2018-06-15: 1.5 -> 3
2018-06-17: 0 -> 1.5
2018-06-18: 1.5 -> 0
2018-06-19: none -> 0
------------------------------------------------------------
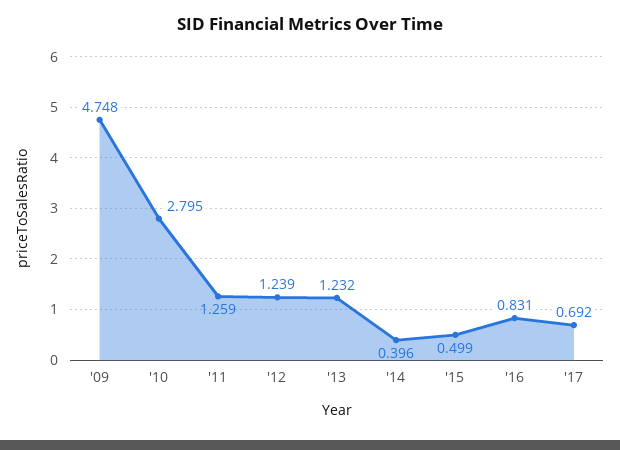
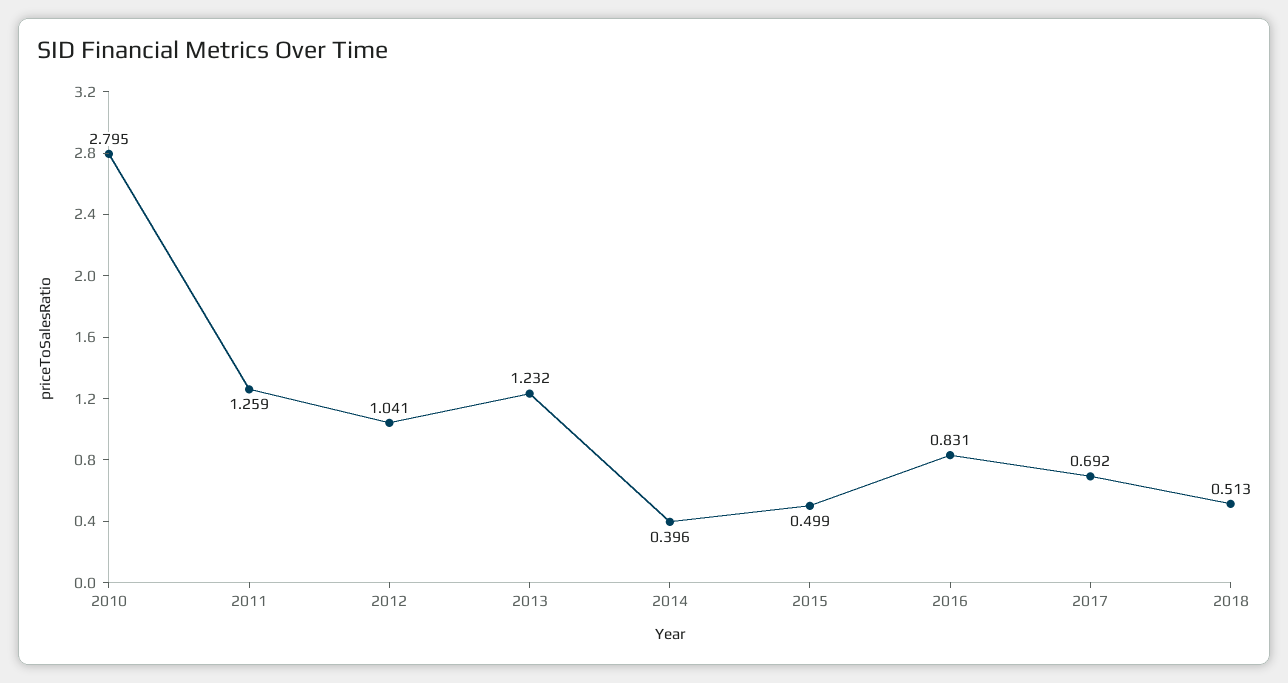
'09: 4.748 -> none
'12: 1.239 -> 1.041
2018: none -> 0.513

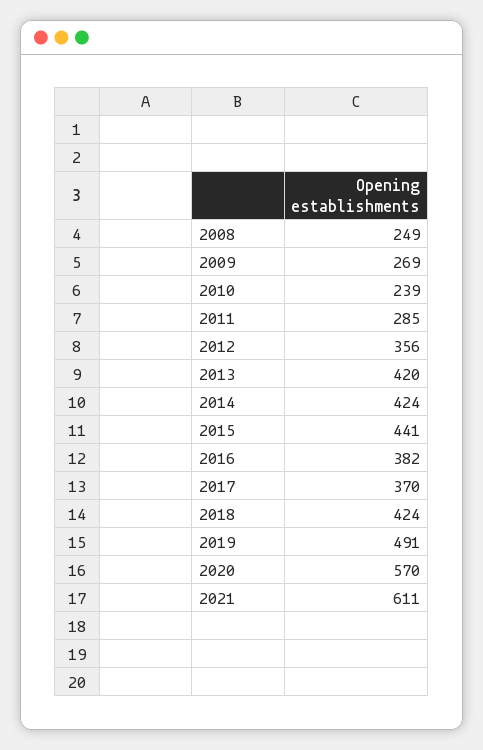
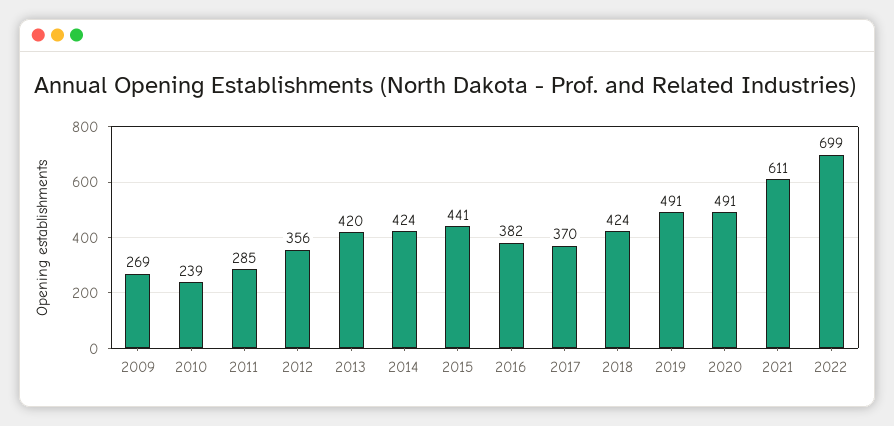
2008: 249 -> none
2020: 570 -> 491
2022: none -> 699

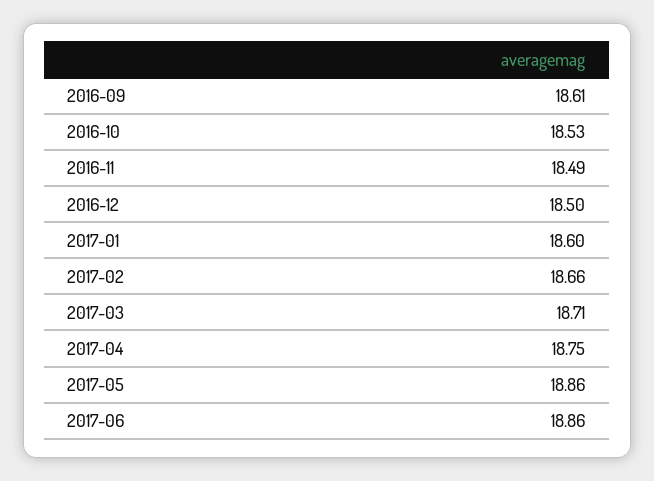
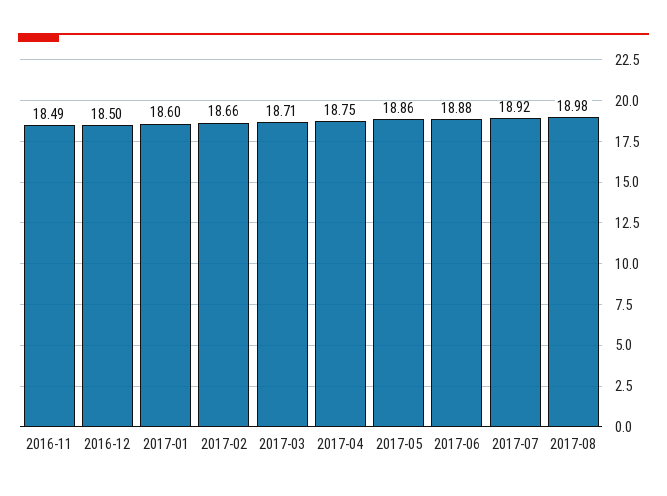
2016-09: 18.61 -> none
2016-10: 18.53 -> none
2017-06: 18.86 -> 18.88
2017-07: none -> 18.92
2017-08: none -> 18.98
------------------------------------------------------------
• WORK REQUIRED: Using the records above, gather all lines where the string "none" is present.

• YOUR SOLUTION:
2018-06-19: none -> 0
'09: 4.748 -> none
2018: none -> 0.513
2008: 249 -> none
2022: none -> 699
2016-09: 18.61 -> none
2016-10: 18.53 -> none
2017-07: none -> 18.92
2017-08: none -> 18.98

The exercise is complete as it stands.